Supplied data -
━━━━━━
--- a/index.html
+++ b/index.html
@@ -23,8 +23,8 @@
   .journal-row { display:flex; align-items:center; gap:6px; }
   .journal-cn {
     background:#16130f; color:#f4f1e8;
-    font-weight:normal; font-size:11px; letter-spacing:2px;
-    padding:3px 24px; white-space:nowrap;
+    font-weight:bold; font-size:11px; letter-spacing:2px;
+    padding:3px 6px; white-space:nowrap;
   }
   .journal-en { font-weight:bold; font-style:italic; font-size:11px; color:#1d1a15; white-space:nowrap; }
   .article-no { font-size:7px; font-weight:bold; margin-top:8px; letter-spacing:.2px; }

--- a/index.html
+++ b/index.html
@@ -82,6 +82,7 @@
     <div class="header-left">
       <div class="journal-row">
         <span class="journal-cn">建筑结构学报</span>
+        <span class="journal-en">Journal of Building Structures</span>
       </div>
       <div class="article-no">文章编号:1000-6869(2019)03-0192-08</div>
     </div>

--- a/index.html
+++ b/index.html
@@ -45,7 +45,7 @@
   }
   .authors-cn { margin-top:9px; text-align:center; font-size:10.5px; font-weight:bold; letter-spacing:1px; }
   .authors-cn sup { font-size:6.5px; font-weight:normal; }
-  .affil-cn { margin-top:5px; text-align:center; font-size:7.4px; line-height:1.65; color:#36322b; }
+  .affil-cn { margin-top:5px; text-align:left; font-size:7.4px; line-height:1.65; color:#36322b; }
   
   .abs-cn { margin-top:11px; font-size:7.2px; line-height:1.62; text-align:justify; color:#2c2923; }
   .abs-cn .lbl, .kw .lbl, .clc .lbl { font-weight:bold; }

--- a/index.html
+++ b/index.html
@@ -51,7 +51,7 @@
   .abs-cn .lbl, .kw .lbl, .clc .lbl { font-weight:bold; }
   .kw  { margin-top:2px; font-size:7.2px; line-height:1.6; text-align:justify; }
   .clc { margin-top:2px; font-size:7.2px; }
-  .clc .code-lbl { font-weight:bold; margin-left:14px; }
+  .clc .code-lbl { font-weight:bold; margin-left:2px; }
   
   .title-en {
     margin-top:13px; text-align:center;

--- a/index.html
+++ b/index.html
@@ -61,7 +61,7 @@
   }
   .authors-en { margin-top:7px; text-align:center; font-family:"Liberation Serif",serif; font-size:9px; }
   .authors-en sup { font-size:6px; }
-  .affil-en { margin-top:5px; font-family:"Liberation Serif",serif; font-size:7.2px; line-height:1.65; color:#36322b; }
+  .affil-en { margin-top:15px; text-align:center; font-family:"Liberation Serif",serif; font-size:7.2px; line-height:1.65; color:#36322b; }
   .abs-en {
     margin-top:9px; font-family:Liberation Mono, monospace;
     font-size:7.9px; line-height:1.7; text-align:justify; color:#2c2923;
━━━━━━
Problem description - Each record above should be output again exactly.

The completed task -
--- a/index.html
+++ b/index.html
@@ -23,8 +23,8 @@
   .journal-row { display:flex; align-items:center; gap:6px; }
   .journal-cn {
     background:#16130f; color:#f4f1e8;
-    font-weight:normal; font-size:11px; letter-spacing:2px;
-    padding:3px 24px; white-space:nowrap;
+    font-weight:bold; font-size:11px; letter-spacing:2px;
+    padding:3px 6px; white-space:nowrap;
   }
   .journal-en { font-weight:bold; font-style:italic; font-size:11px; color:#1d1a15; white-space:nowrap; }
   .article-no { font-size:7px; font-weight:bold; margin-top:8px; letter-spacing:.2px; }

--- a/index.html
+++ b/index.html
@@ -82,6 +82,7 @@
     <div class="header-left">
       <div class="journal-row">
         <span class="journal-cn">建筑结构学报</span>
+        <span class="journal-en">Journal of Building Structures</span>
       </div>
       <div class="article-no">文章编号:1000-6869(2019)03-0192-08</div>
     </div>

--- a/index.html
+++ b/index.html
@@ -45,7 +45,7 @@
   }
   .authors-cn { margin-top:9px; text-align:center; font-size:10.5px; font-weight:bold; letter-spacing:1px; }
   .authors-cn sup { font-size:6.5px; font-weight:normal; }
-  .affil-cn { margin-top:5px; text-align:center; font-size:7.4px; line-height:1.65; color:#36322b; }
+  .affil-cn { margin-top:5px; text-align:left; font-size:7.4px; line-height:1.65; color:#36322b; }
   
   .abs-cn { margin-top:11px; font-size:7.2px; line-height:1.62; text-align:justify; color:#2c2923; }
   .abs-cn .lbl, .kw .lbl, .clc .lbl { font-weight:bold; }

--- a/index.html
+++ b/index.html
@@ -51,7 +51,7 @@
   .abs-cn .lbl, .kw .lbl, .clc .lbl { font-weight:bold; }
   .kw  { margin-top:2px; font-size:7.2px; line-height:1.6; text-align:justify; }
   .clc { margin-top:2px; font-size:7.2px; }
-  .clc .code-lbl { font-weight:bold; margin-left:14px; }
+  .clc .code-lbl { font-weight:bold; margin-left:2px; }
   
   .title-en {
     margin-top:13px; text-align:center;

--- a/index.html
+++ b/index.html
@@ -61,7 +61,7 @@
   }
   .authors-en { margin-top:7px; text-align:center; font-family:"Liberation Serif",serif; font-size:9px; }
   .authors-en sup { font-size:6px; }
-  .affil-en { margin-top:5px; font-family:"Liberation Serif",serif; font-size:7.2px; line-height:1.65; color:#36322b; }
+  .affil-en { margin-top:15px; text-align:center; font-family:"Liberation Serif",serif; font-size:7.2px; line-height:1.65; color:#36322b; }
   .abs-en {
     margin-top:9px; font-family:Liberation Mono, monospace;
     font-size:7.9px; line-height:1.7; text-align:justify; color:#2c2923;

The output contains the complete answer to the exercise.